Provided records
========

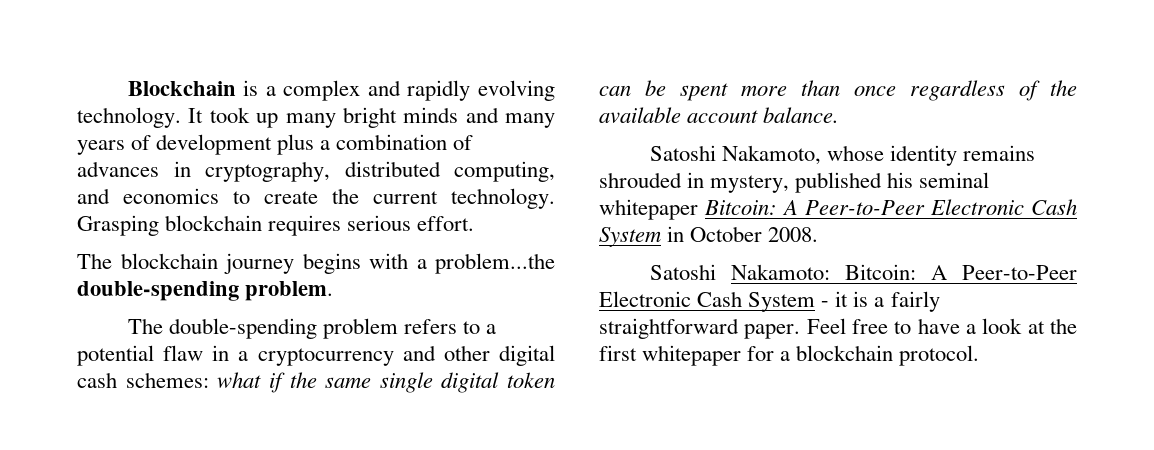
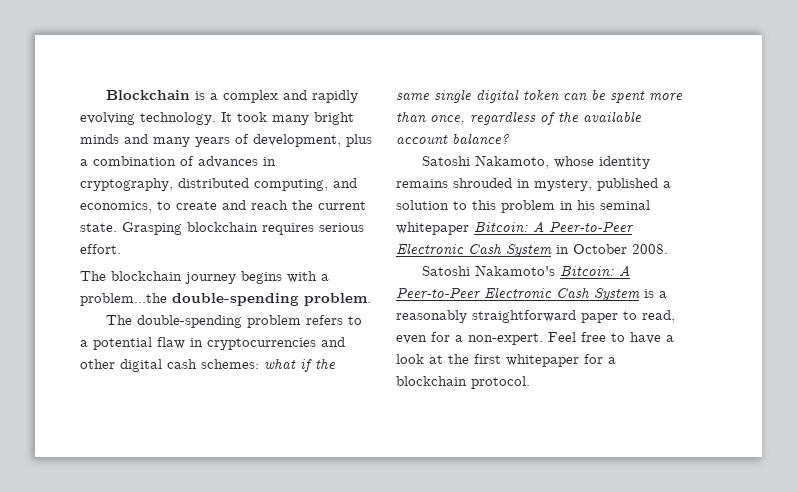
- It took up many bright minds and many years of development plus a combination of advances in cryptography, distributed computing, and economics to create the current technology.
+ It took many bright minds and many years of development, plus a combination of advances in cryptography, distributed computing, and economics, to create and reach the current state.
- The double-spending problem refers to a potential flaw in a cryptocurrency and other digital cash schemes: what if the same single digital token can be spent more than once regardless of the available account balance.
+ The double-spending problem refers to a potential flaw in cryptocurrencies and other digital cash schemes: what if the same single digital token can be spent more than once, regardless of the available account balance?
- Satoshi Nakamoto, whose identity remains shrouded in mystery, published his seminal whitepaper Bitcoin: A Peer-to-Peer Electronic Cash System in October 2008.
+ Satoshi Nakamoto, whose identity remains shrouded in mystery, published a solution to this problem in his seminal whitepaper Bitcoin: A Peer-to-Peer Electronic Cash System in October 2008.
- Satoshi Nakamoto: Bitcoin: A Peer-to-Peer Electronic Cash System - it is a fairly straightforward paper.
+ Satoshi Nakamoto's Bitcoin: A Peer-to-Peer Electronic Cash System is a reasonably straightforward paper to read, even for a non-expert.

========

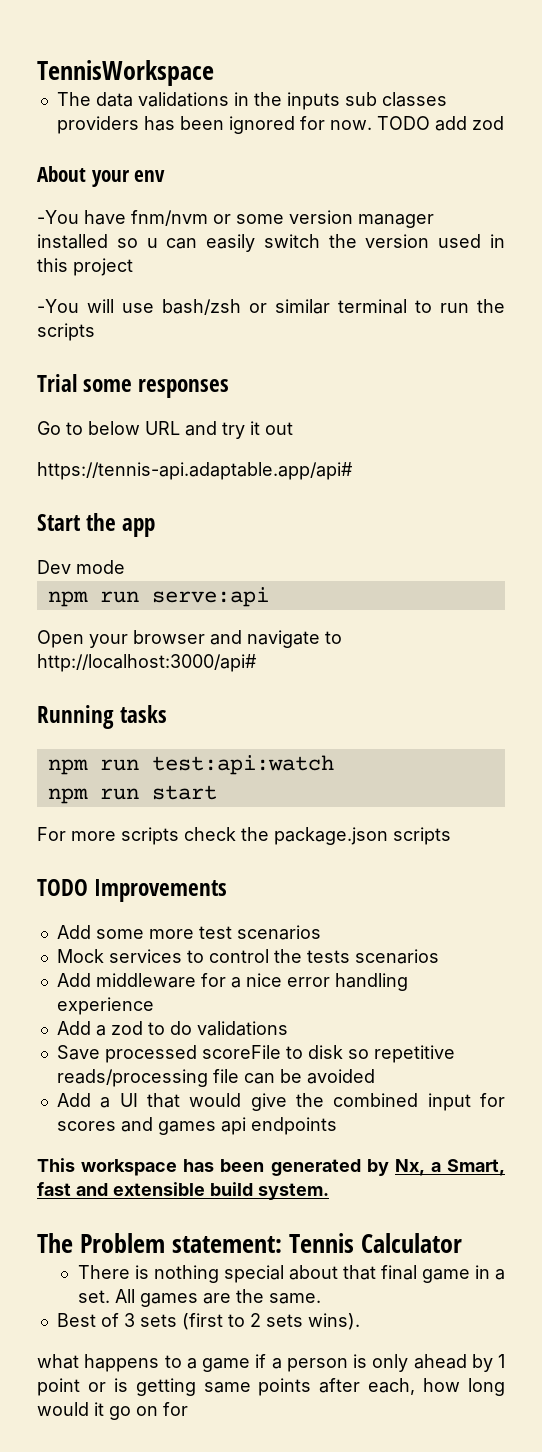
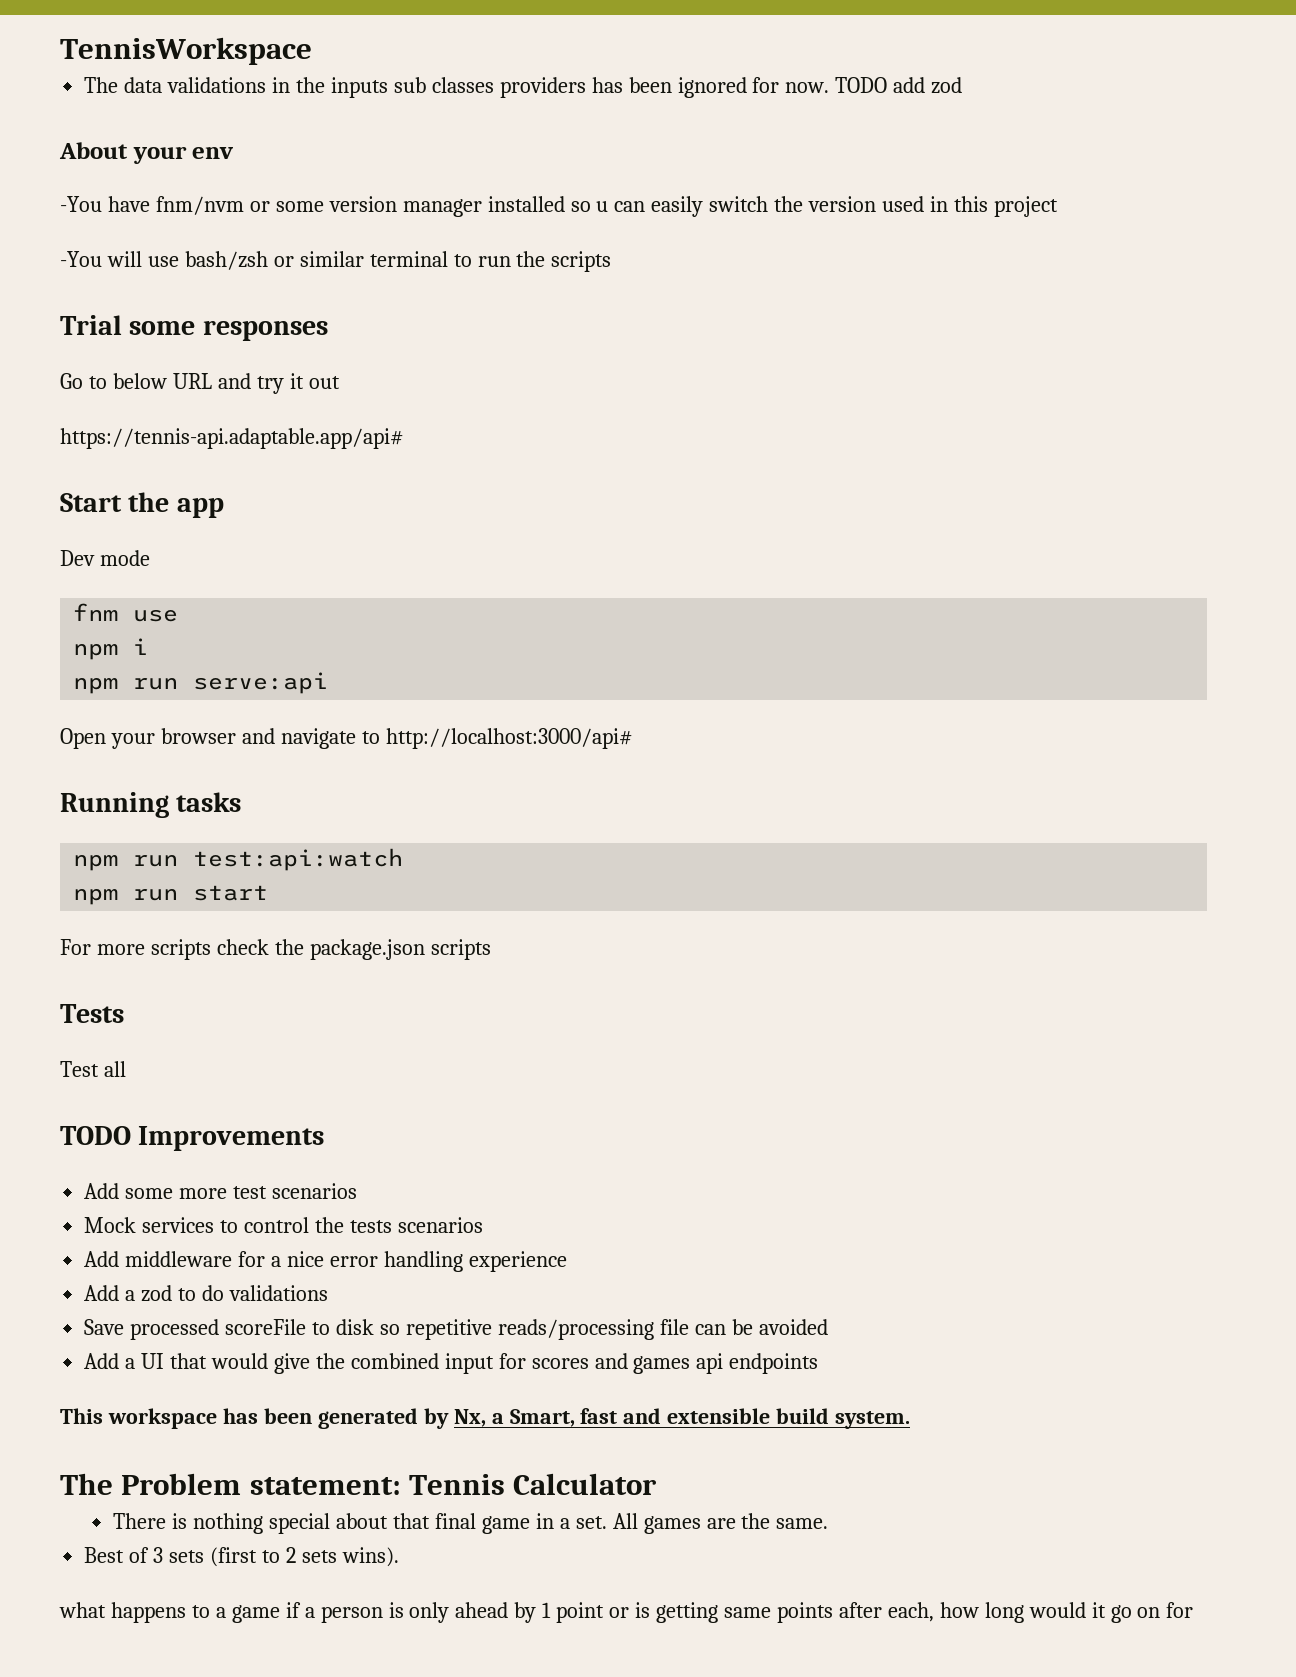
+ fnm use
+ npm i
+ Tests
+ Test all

========

Task description
Transcribe each line of the data above, unaltered, from the one where "mystery, published a" appears to the one where "for a non-expert." appears, inclusive of both.

The completed task
+ Satoshi Nakamoto, whose identity remains shrouded in mystery, published a solution to this problem in his seminal whitepaper Bitcoin: A Peer-to-Peer Electronic Cash System in October 2008.
- Satoshi Nakamoto: Bitcoin: A Peer-to-Peer Electronic Cash System - it is a fairly straightforward paper.
+ Satoshi Nakamoto's Bitcoin: A Peer-to-Peer Electronic Cash System is a reasonably straightforward paper to read, even for a non-expert.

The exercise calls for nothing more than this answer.